One last thing, In an old Chronicle in our selection of er, bathroom reading,  I learned that the play was in fact written by a professor. Steven Dietz teaches playwriting and screenwriting at UT. Something tells me he doesn’t wear black turtlenecks though. I mean its really hot here.



Filed under Reviews

6 responses to “The Rachel Variations

  1. Rachel

    I was reluctant about “Nina” before it was clear to me that I was in such good hands with Gobotrick, Will & Aaron. It did seem like a potential disaster if done poorly (and, oh, it has been!). I knew it was going to be a hard sell to not only the public, but even to dear theater friends. And how in the hell to deliver some of those poetic lines? How do you draw these bold characters with a soft line? How do you make the audience curse and cry for the same person? There was a lot of exploration and research and thinking that I put into this, and thank god people were kind enough to show up and give it a shot. It ended up being one of the most rewarding parts I’ve done to date. Right up there with sad, pathetic Lenny.

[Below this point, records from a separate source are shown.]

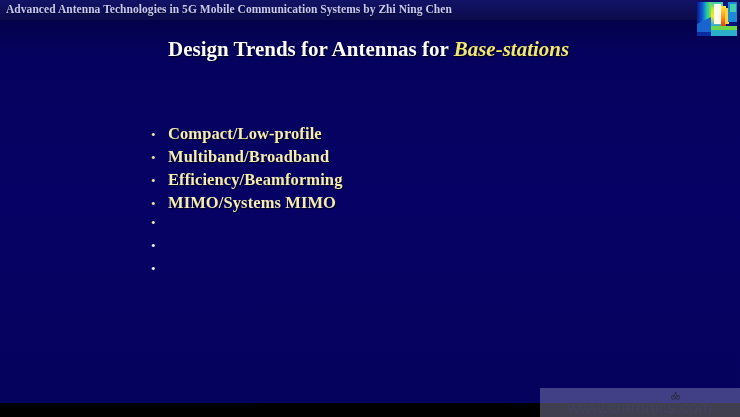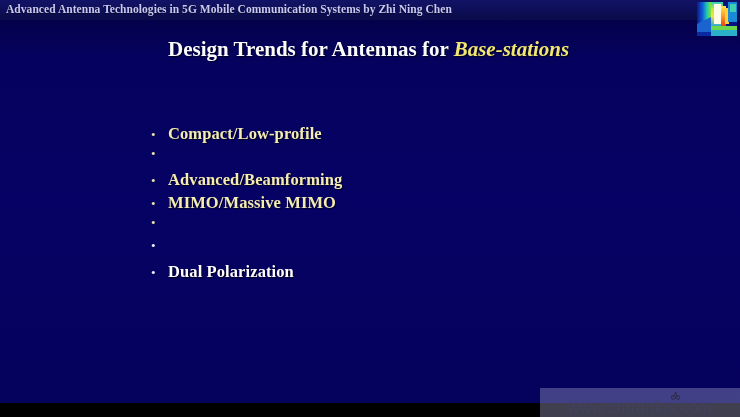--- a/index.html
+++ b/index.html
@@ -185,6 +185,7 @@
 
     <div class="bullet-row">
       <span class="bullet-mark m-gold">•</span>
+      <span class="bullet-text c-gold">Multiband/Broadband</span>
     </div>
 
     <div class="bullet-row">

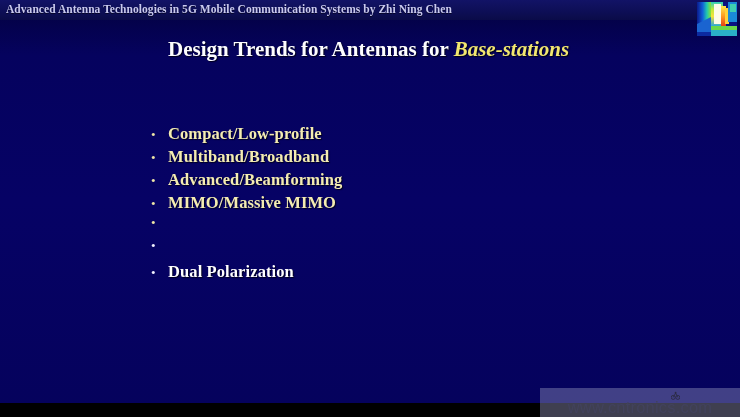--- a/index.html
+++ b/index.html
@@ -190,7 +190,7 @@
 
     <div class="bullet-row">
       <span class="bullet-mark m-gold">•</span>
-      <span class="bullet-text c-gold">Advanced/Beamforming</span>
+      <span class="bullet-text c-gold">Efficiency/Beamforming</span>
     </div>
 
     <div class="bullet-row">

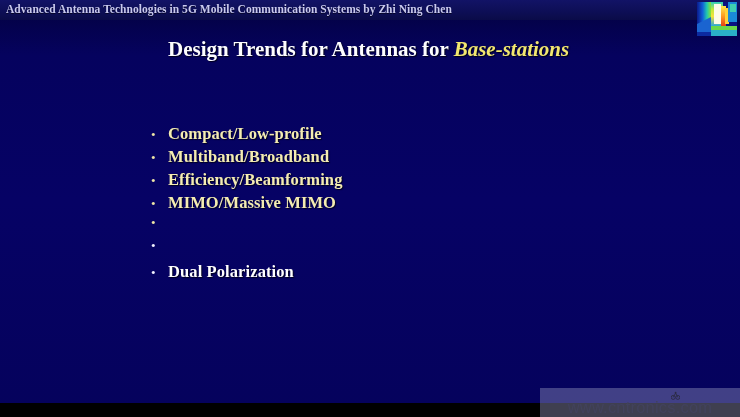--- a/index.html
+++ b/index.html
@@ -195,7 +195,7 @@
 
     <div class="bullet-row">
       <span class="bullet-mark m-gold">•</span>
-      <span class="bullet-text c-gold">MIMO/Massive MIMO</span>
+      <span class="bullet-text c-gold">MIMO/Systems MIMO</span>
     </div>
 
     <div class="bullet-row">

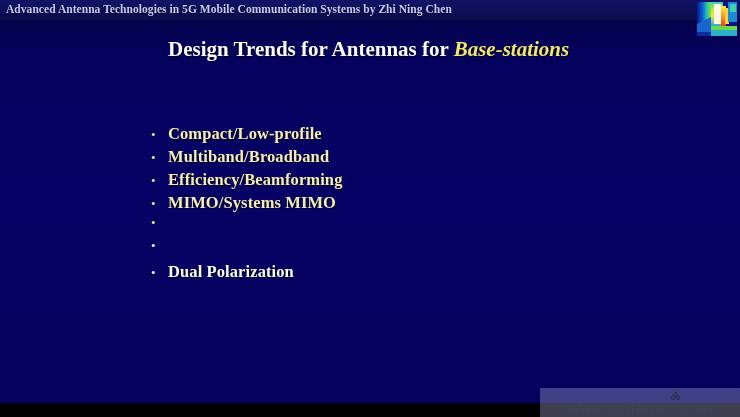--- a/index.html
+++ b/index.html
@@ -208,7 +208,6 @@
 
     <div class="bullet-row">
       <span class="bullet-mark m-white">•</span>
-      <span class="bullet-text c-white">Dual Polarization</span>
     </div>
 
   </div>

    As for dildos, flames, and masturbation…it’s hard to believe at times how much richer my life is as a result of all of that garbage. I suppose that’s the reward for putting my heart into it…I’m gonna hope nobody takes those sentences out of context. 🙂

  2. Brooklyn, TX

    i don’t know rachel, but i do know you, and i’m looking forward to reading about your journey here…don’t stop believin’

  3. I couldn’t agree more, I consider myself an intellecutual and a seasoned and intelligent theatre goer.. (being anxious to be support and sustain any kind of erudite and unique theatre offerings) and to support Rachel, I was terrified it would be tedious, but she effortlessly made it fresh each time, I know her to be an incredibly sweet person, but I believed her capable of Nina’s selfishness and cruelty. That takes work, and nuance and a lot of talent.. Bravo to Gobotrick!! and Bravissima to Rachel McGinnis !!!!

  4. Um…”assistant theatre professors who wear black wool turtlenecks even in the summer”? Ouch. That hits a bit too close for comfort, Pim. I mean, my turtlenecks are cotton, not wool, but still. And sometimes my neck gets chilly on those late-August nights. What’s a guy to do? Wear a silk scarf? Now THAT would be pretentious.

  5. actresstx

    Sorry about that reference there Dr. Don. I just realized I should have mentioned something about a pretentious theatre academic’s choice of facial hair as well. I just added your link to my friends’ list in case anyone wants to see a demonstration.

    I KID, I KID.

  6. Jennymarie, thanks for listing “Austin Live Theatre” on your blogroll.

    I followed a link back back to you and discovered your comments on the Nina Variations, with Rachel’s reply — and posted a link to them on the ALT review, since they gave another perspective to that fine piece of acting. Let me know if you’d prefer not to be linked!